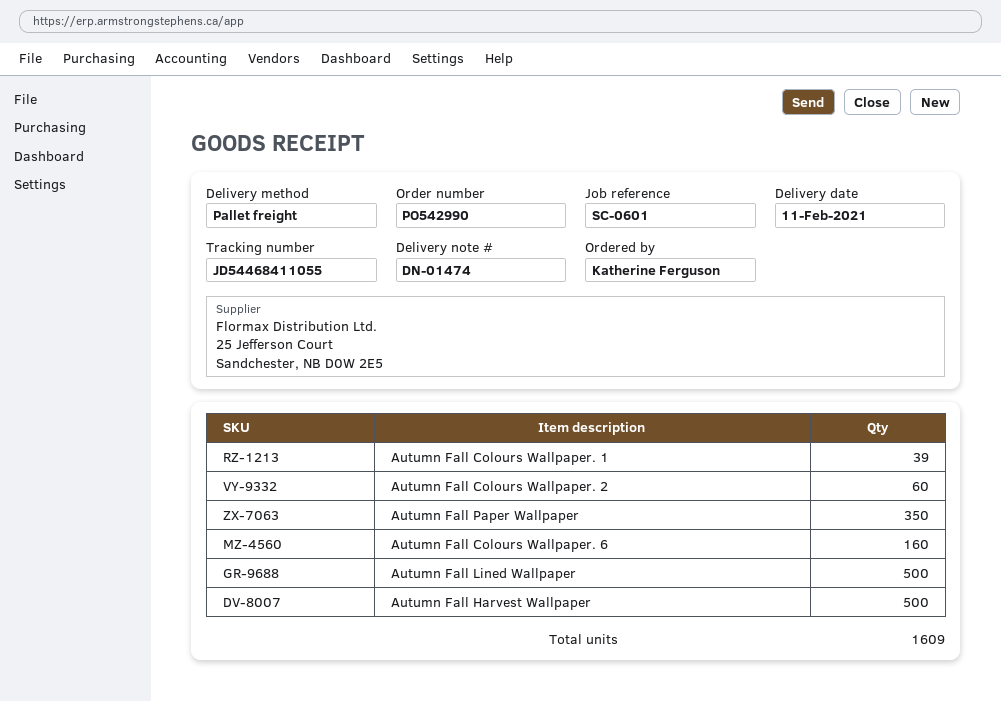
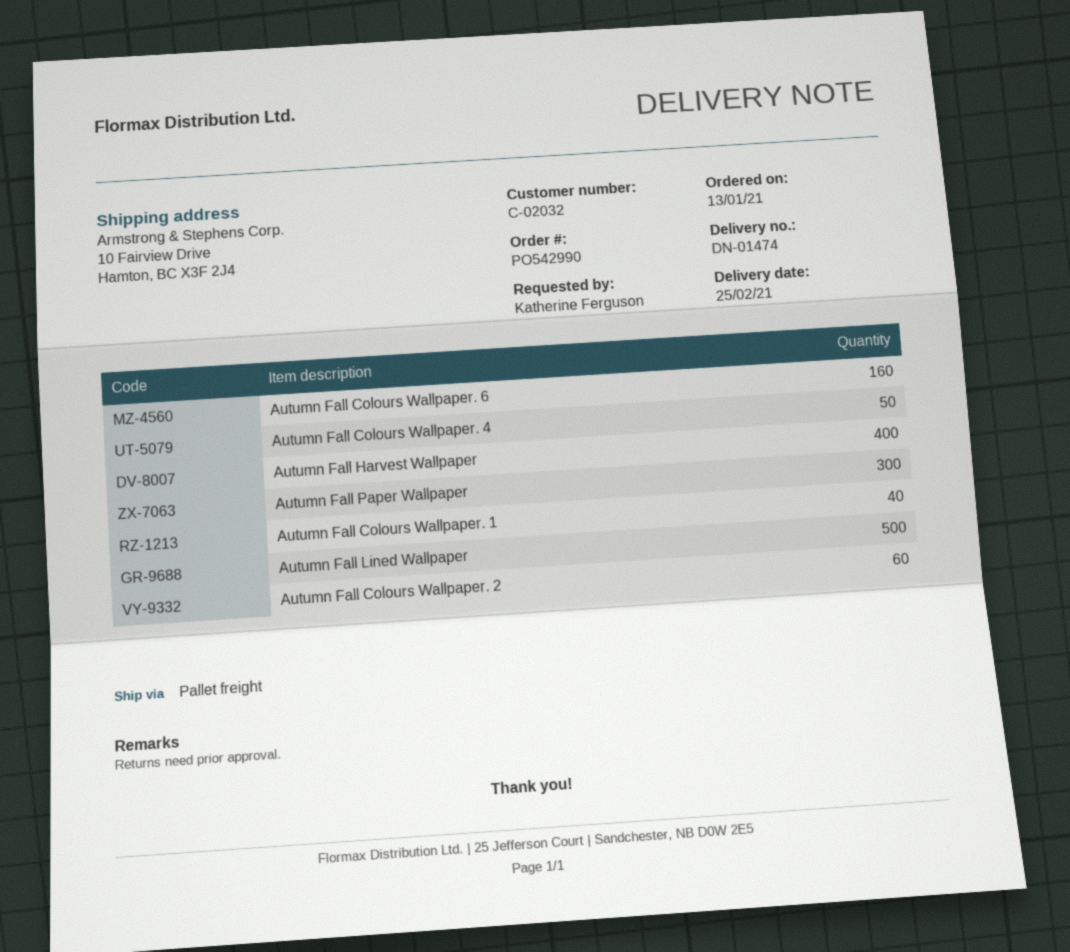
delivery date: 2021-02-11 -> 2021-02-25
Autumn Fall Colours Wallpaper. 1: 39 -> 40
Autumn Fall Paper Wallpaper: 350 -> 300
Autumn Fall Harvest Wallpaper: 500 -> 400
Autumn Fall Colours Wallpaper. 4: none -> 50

------------------------

Exactly reproduce the lines from the one containing "Autumn Fall Harvest Wallpaper: 500 -> 400" through the end of the records, and only those lines.

Autumn Fall Harvest Wallpaper: 500 -> 400
Autumn Fall Colours Wallpaper. 4: none -> 50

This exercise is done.